Recently, there has been increased interest in alternative methods for sedating and anesthetizing fish. Clove oil has become a popular choice among fish hobbyists and commercial fish farmers.1,2 The anesthetic agent under investigation is a pharmaceutical grade of clove oil (Sigma, Co., 100% eugenol). Eugenol is highly insoluble in water and is prepared for addition to water through the addition of ethanol. There have been few controlled studies on the use of eugenol as an anesthetic in salt-water fish and even fewer on proper dosing protocols. This study compared the efficacy of eugenol as an anesthetic agent at varying ratios of eugenol to ethanol in the killifish (Fundulus heteroclitus). This study compared the effects of eugenol preparations of 1:9 eugenol in ethanol, 1:1 eugenol ethanol, and 9:1 eugenol in ethanol on the anesthetic properties of the compound when administered to F. heteroclitus. Two control groups were utilized in this study. The first was a treatment group in which the fish were exposed to plain tank water in the experimental setup and their behavior and respiratory rates recorded. The second control in this experiment was to add 95% ethanol to tank water as a second trial group to observe what effect the ethanol may be having on the killifish. The final concentration of eugenol in test water was held at 25 mg/L of eugenol in the tank water for the trial groups 1,2, and 3. For this experiment, fifty killifish were randomly divided into five trial groups and were individually exposed to test water.
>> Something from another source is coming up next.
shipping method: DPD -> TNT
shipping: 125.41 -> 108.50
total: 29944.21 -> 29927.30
The test water consisted of 1:9 eugenol in ethanol for trial one, 1:1 eugenol in ethanol for trial two, 9:1 eugenol in ethanol for trial three, and an equal volume of ethanol for trial four as used in the eugenol mixture from trial one. Trial five killifish were exposed to plain tank water in the same experimental setup as used for trial groups 1-4. For each fish, respiration rates were recorded prior to anesthetic exposure, at 1-min increments following exposure to test water up to 10 min post-exposure, and at 1-min increments following placement in recovery water. In addition, time to maximum anesthetic effect and time to recovery were calculated for trial groups experiencing anesthetic induction. The degree of anesthetic depth was estimated through observational methods using an anesthetic staging scheme.
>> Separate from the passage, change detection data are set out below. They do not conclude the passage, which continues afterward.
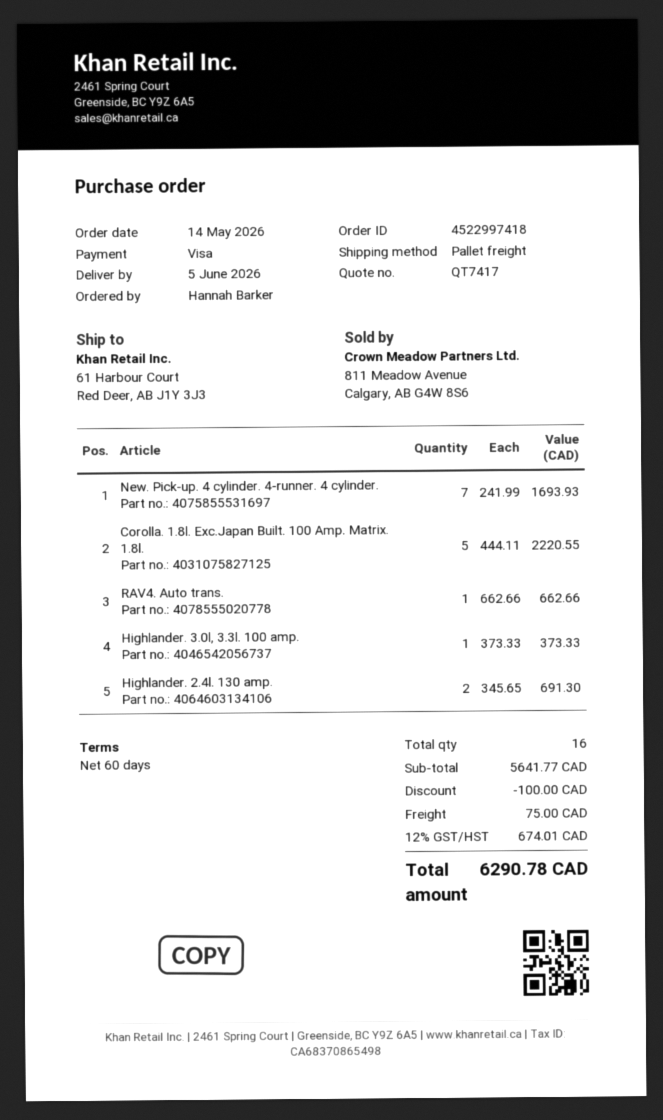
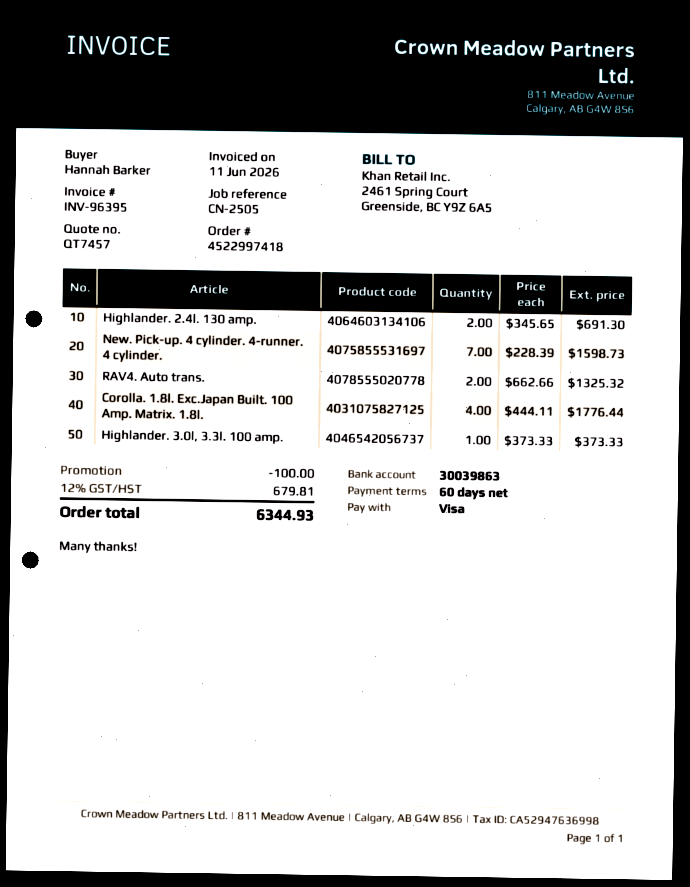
quote number: QT7417 -> QT7457
New. Pick-up. 4 cylinder. 4-runner. 4 cylinder.: 7 x 241.99 = 1693.93 -> 7 x 228.39 = 1598.73
Corolla. 1.8l. Exc.Japan Built. 100 Amp. Matrix. 1.8l.: 5 x 444.11 = 2220.55 -> 4 x 444.11 = 1776.44
RAV4. Auto trans.: 1 x 662.66 = 662.66 -> 2 x 662.66 = 1325.32
shipping: 75.00 -> none
tax: 12% = 674.01 -> 12% = 679.81
total: 6290.78 -> 6344.93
The authors of this paper would like to thank the following members of the fish and invertebrate aquarists of the husbandry department at the Mystic Aquarium for the collection and care of the animals used in this experiment: Greg Charbeneau, Cathy Ellis, Jan Drugge, Kristin Lomme, Dan Augustino, Nicole Grandinetti, Richard Pierce, David Smith, and Stewart Schenck. We would also like to thank Gayle Sirpenski for their help in coordinating this project and externship. Special thanks to Carrie Goertz for her help in the set up of this experiment.


1.  Anderson WG, RS McKinley, M Colavecchia. 1997. The use of clove oil as an anesthetic for rainbow trout and its effects on swimming performance. N.A. J. Fisheries Manag. 17: 301-307.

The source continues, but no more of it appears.